Each entry below is to be copied verbatim, with no line missing.

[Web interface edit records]
──────────────────────────────

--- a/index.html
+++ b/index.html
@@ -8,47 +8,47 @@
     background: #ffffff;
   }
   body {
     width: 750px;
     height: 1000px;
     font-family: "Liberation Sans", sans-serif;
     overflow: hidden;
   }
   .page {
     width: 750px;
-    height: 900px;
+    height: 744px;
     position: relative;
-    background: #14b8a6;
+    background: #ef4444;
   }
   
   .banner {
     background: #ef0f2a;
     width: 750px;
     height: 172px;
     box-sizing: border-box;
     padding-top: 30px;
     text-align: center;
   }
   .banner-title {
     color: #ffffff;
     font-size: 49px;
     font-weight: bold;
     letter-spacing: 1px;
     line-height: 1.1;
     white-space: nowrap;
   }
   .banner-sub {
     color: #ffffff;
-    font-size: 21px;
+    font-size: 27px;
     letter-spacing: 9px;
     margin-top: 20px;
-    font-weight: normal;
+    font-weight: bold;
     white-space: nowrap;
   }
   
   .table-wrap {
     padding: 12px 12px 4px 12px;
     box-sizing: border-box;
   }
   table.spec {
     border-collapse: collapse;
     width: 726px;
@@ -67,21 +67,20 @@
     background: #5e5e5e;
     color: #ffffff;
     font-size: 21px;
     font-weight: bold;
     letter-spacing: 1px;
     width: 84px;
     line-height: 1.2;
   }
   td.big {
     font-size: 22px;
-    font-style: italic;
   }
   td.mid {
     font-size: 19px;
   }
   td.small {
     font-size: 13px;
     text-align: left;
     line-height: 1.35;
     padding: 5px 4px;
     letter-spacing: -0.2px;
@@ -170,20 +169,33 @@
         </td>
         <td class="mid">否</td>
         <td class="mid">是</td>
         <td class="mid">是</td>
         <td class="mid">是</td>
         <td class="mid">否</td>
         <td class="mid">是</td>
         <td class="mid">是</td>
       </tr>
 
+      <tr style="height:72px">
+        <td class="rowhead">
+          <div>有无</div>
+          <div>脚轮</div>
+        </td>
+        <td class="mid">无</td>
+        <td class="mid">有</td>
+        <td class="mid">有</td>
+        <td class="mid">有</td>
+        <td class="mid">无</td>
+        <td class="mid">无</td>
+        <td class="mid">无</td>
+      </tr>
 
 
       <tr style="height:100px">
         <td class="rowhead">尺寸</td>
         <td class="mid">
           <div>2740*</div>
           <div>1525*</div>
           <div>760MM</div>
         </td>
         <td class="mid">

──────────────────────────────

→ Answer section
--- a/index.html
+++ b/index.html
@@ -8,47 +8,47 @@
     background: #ffffff;
   }
   body {
     width: 750px;
     height: 1000px;
     font-family: "Liberation Sans", sans-serif;
     overflow: hidden;
   }
   .page {
     width: 750px;
-    height: 900px;
+    height: 744px;
     position: relative;
-    background: #14b8a6;
+    background: #ef4444;
   }
   
   .banner {
     background: #ef0f2a;
     width: 750px;
     height: 172px;
     box-sizing: border-box;
     padding-top: 30px;
     text-align: center;
   }
   .banner-title {
     color: #ffffff;
     font-size: 49px;
     font-weight: bold;
     letter-spacing: 1px;
     line-height: 1.1;
     white-space: nowrap;
   }
   .banner-sub {
     color: #ffffff;
-    font-size: 21px;
+    font-size: 27px;
     letter-spacing: 9px;
     margin-top: 20px;
-    font-weight: normal;
+    font-weight: bold;
     white-space: nowrap;
   }
   
   .table-wrap {
     padding: 12px 12px 4px 12px;
     box-sizing: border-box;
   }
   table.spec {
     border-collapse: collapse;
     width: 726px;
@@ -67,21 +67,20 @@
     background: #5e5e5e;
     color: #ffffff;
     font-size: 21px;
     font-weight: bold;
     letter-spacing: 1px;
     width: 84px;
     line-height: 1.2;
   }
   td.big {
     font-size: 22px;
-    font-style: italic;
   }
   td.mid {
     font-size: 19px;
   }
   td.small {
     font-size: 13px;
     text-align: left;
     line-height: 1.35;
     padding: 5px 4px;
     letter-spacing: -0.2px;
@@ -170,20 +169,33 @@
         </td>
         <td class="mid">否</td>
         <td class="mid">是</td>
         <td class="mid">是</td>
         <td class="mid">是</td>
         <td class="mid">否</td>
         <td class="mid">是</td>
         <td class="mid">是</td>
       </tr>
 
+      <tr style="height:72px">
+        <td class="rowhead">
+          <div>有无</div>
+          <div>脚轮</div>
+        </td>
+        <td class="mid">无</td>
+        <td class="mid">有</td>
+        <td class="mid">有</td>
+        <td class="mid">有</td>
+        <td class="mid">无</td>
+        <td class="mid">无</td>
+        <td class="mid">无</td>
+      </tr>
 
 
       <tr style="height:100px">
         <td class="rowhead">尺寸</td>
         <td class="mid">
           <div>2740*</div>
           <div>1525*</div>
           <div>760MM</div>
         </td>
         <td class="mid">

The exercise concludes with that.